🤖 AI Summary
This work addresses the degradation in clustering accuracy and loss of discriminative power in the binary Bag-of-Words (BoW) model used in traditional ORB-SLAM, which stems from premature binarization that compromises both the distinctiveness and structural integrity of visual vocabulary, thereby impairing loop closure detection and relocalization performance. To mitigate this issue, the authors propose the HBRB-BoW algorithm, which integrates a global real-valued information flow throughout the hierarchical clustering process and defers final binarization exclusively to the leaf nodes. The approach further incorporates an enhanced hierarchical BRB-KMeans clustering scheme and an optimized ORB descriptor strategy. This design effectively alleviates the loss of fine-grained feature details, substantially improving the representational capacity of the BoW model under challenging environmental conditions and consequently enhancing the robustness of loop closure detection and relocalization in ORB-SLAM.
📝 Abstract
In visual simultaneous localization and mapping (SLAM), the quality of the visual vocabulary is fundamental to the system's ability to represent environments and recognize locations. While ORB-SLAM is a widely used framework, its binary vocabulary, trained through the k-majority-based bag-of-words (BoW) approach, suffers from inherent precision loss. The inability of conventional binary clustering to represent subtle feature distributions leads to the degradation of visual words, a problem that is compounded as errors accumulate and propagate through the hierarchical tree structure.
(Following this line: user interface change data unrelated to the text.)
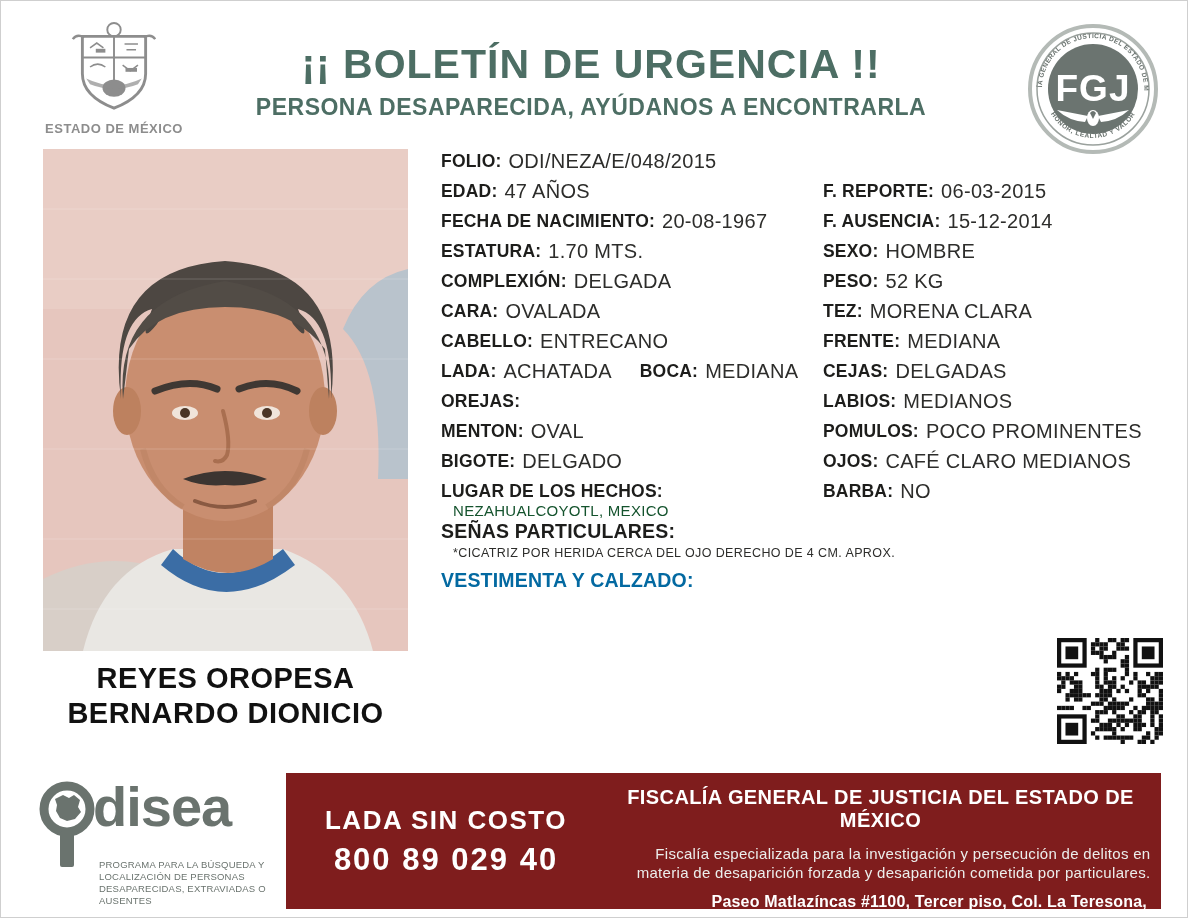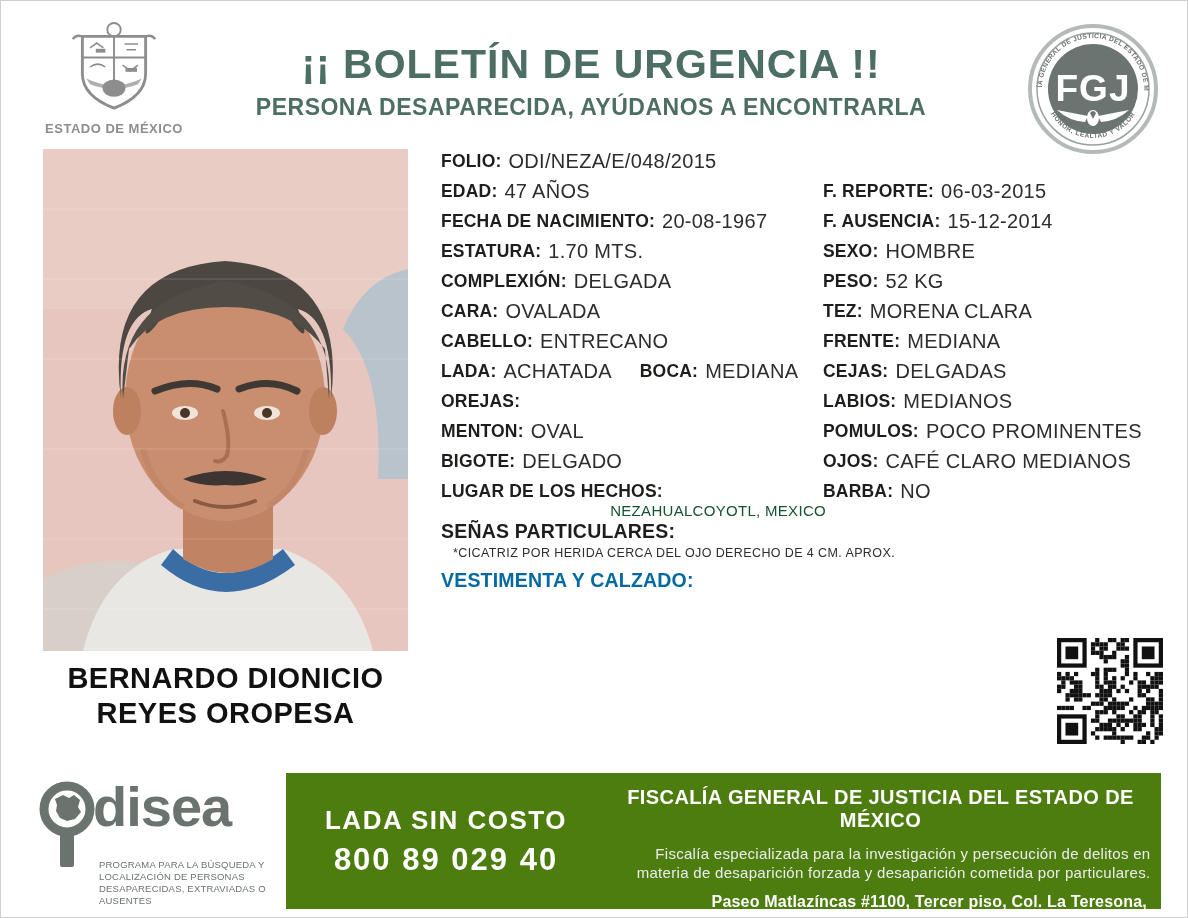--- a/index.html
+++ b/index.html
@@ -20,7 +20,7 @@
 
   
   .col{position:absolute;top:145px;color:#1d1d1b;}
-  .col-left{left:440px;width:385px;text-align:right;}
+  .col-left{left:440px;width:385px;}
   .col-right{left:822px;width:350px;padding-top:30px;}
   .row{height:30px;display:flex;align-items:center;white-space:nowrap;}
   .lbl{font-weight:800;font-size:17.5px;letter-spacing:.2px;}

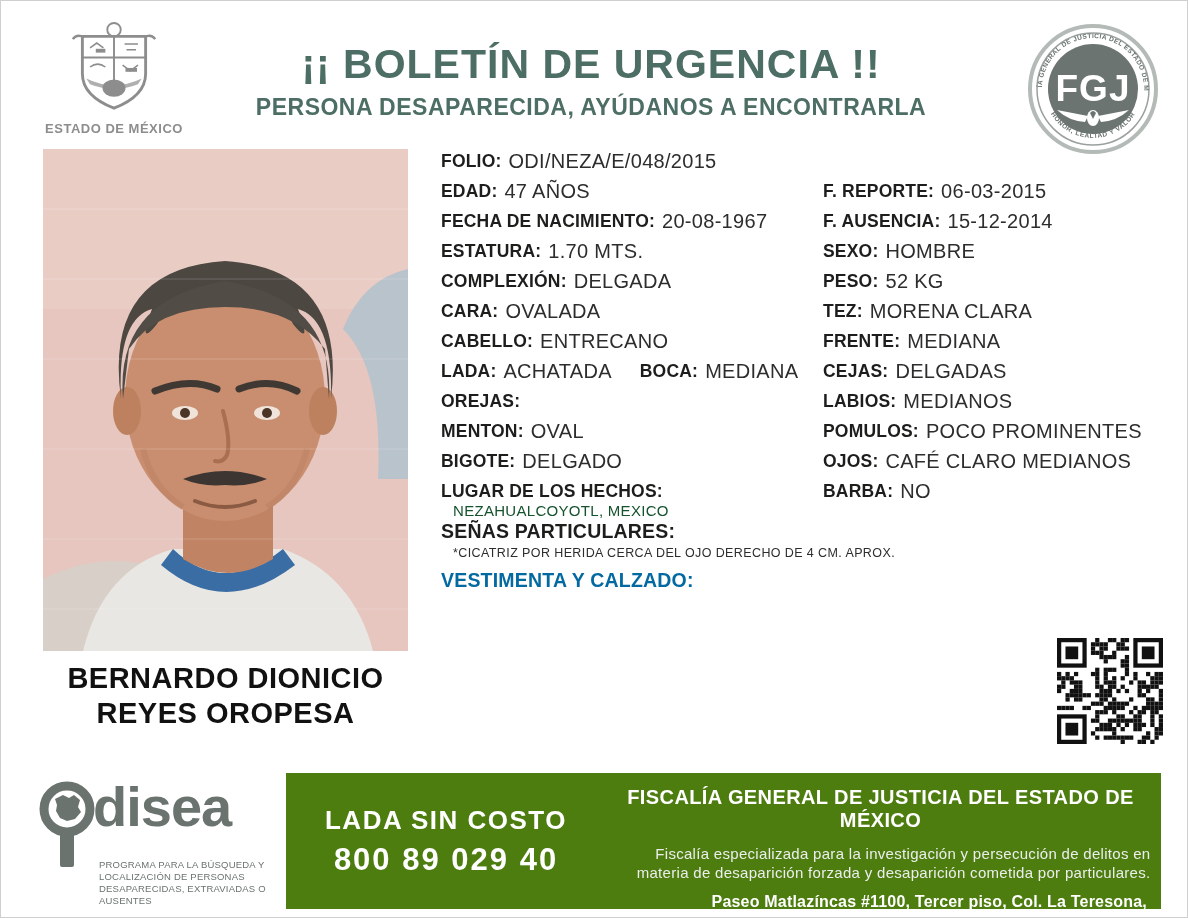--- a/index.html
+++ b/index.html
@@ -261,8 +261,8 @@
   <div class="vestimenta">VESTIMENTA Y CALZADO:</div>
 
   <div class="person-name">
+    <div>REYES OROPESA</div>
     <div>BERNARDO DIONICIO</div>
-    <div>REYES OROPESA</div>
   </div>
 
   <div class="qr">

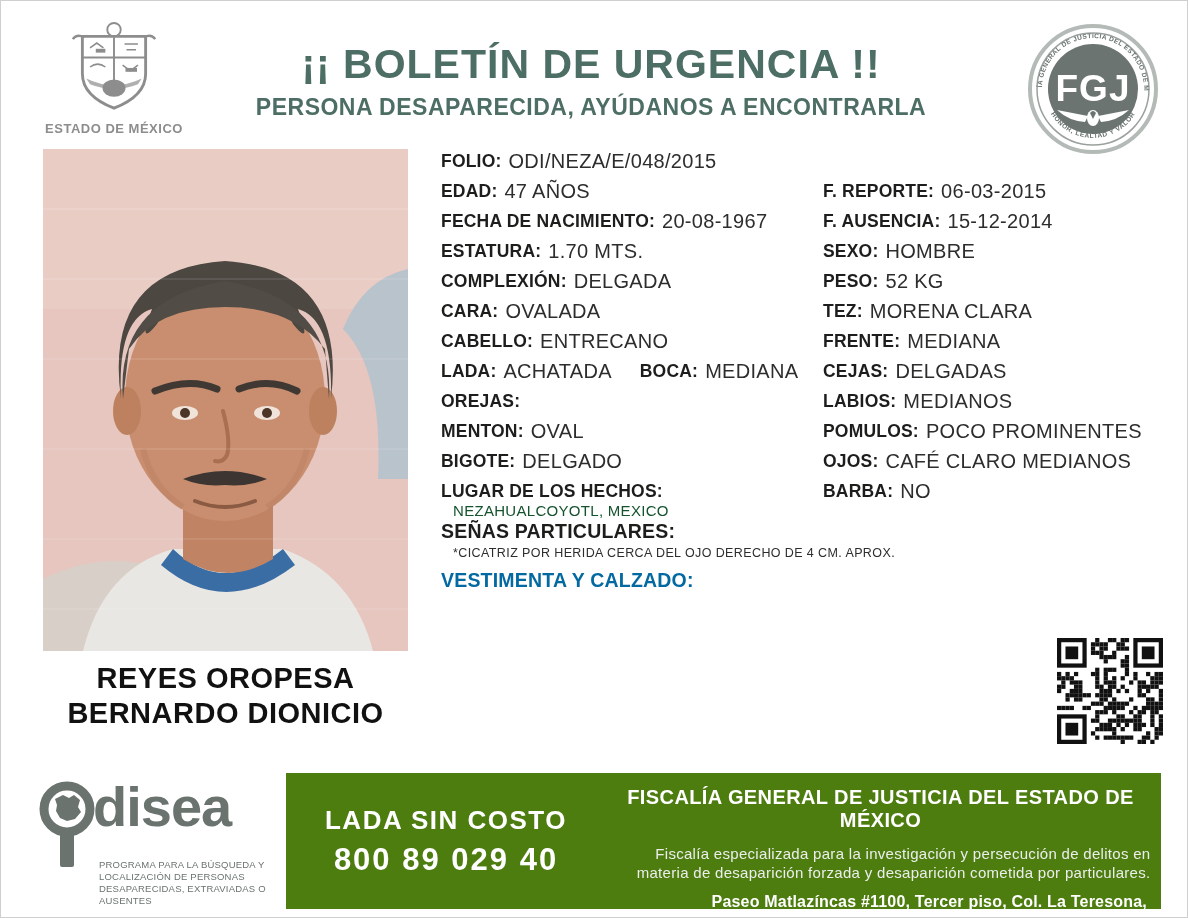--- a/index.html
+++ b/index.html
@@ -48,7 +48,7 @@
   .odisea-caption{font-size:9.5px;color:#6a736e;line-height:12px;margin:-14px 0 0 62px;letter-spacing:.2px;}
   .odisea-phone{font-size:29px;font-weight:800;color:#5f6963;margin-top:10px;letter-spacing:1px;}
 
-  .footer-dark{position:absolute;left:285px;top:772px;width:875px;height:136px;background:#4d7c0f;color:#fff;}
+  .footer-dark{position:absolute;left:285px;top:772px;width:875px;height:136px;background:#7f1d1d;color:#fff;}
   .lada{position:absolute;left:0;top:0;width:320px;height:136px;display:flex;flex-direction:column;justify-content:center;align-items:center;}
   .lada-label{font-size:26px;font-weight:800;letter-spacing:1.5px;}
   .lada-number{font-size:31px;font-weight:800;letter-spacing:2px;margin-top:6px;}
To address these structural deficiencies, this paper proposes hierarchical binary-to-real-and-back (HBRB)-BoW, a refined hierarchical binary vocabulary training algorithm. By integrating a global real-valued flow within the hierarchical clustering process, our method preserves high-fidelity descriptor information until the final binarization at the leaf nodes. Experimental results demonstrate that the proposed approach yields a more discriminative and well-structured vocabulary than traditional methods, significantly enhancing the representational integrity of the visual dictionary in complex environments. Furthermore, replacing the default ORB-SLAM vocabulary file with our HBRB-BoW file is expected to improve performance in loop closing and relocalization tasks.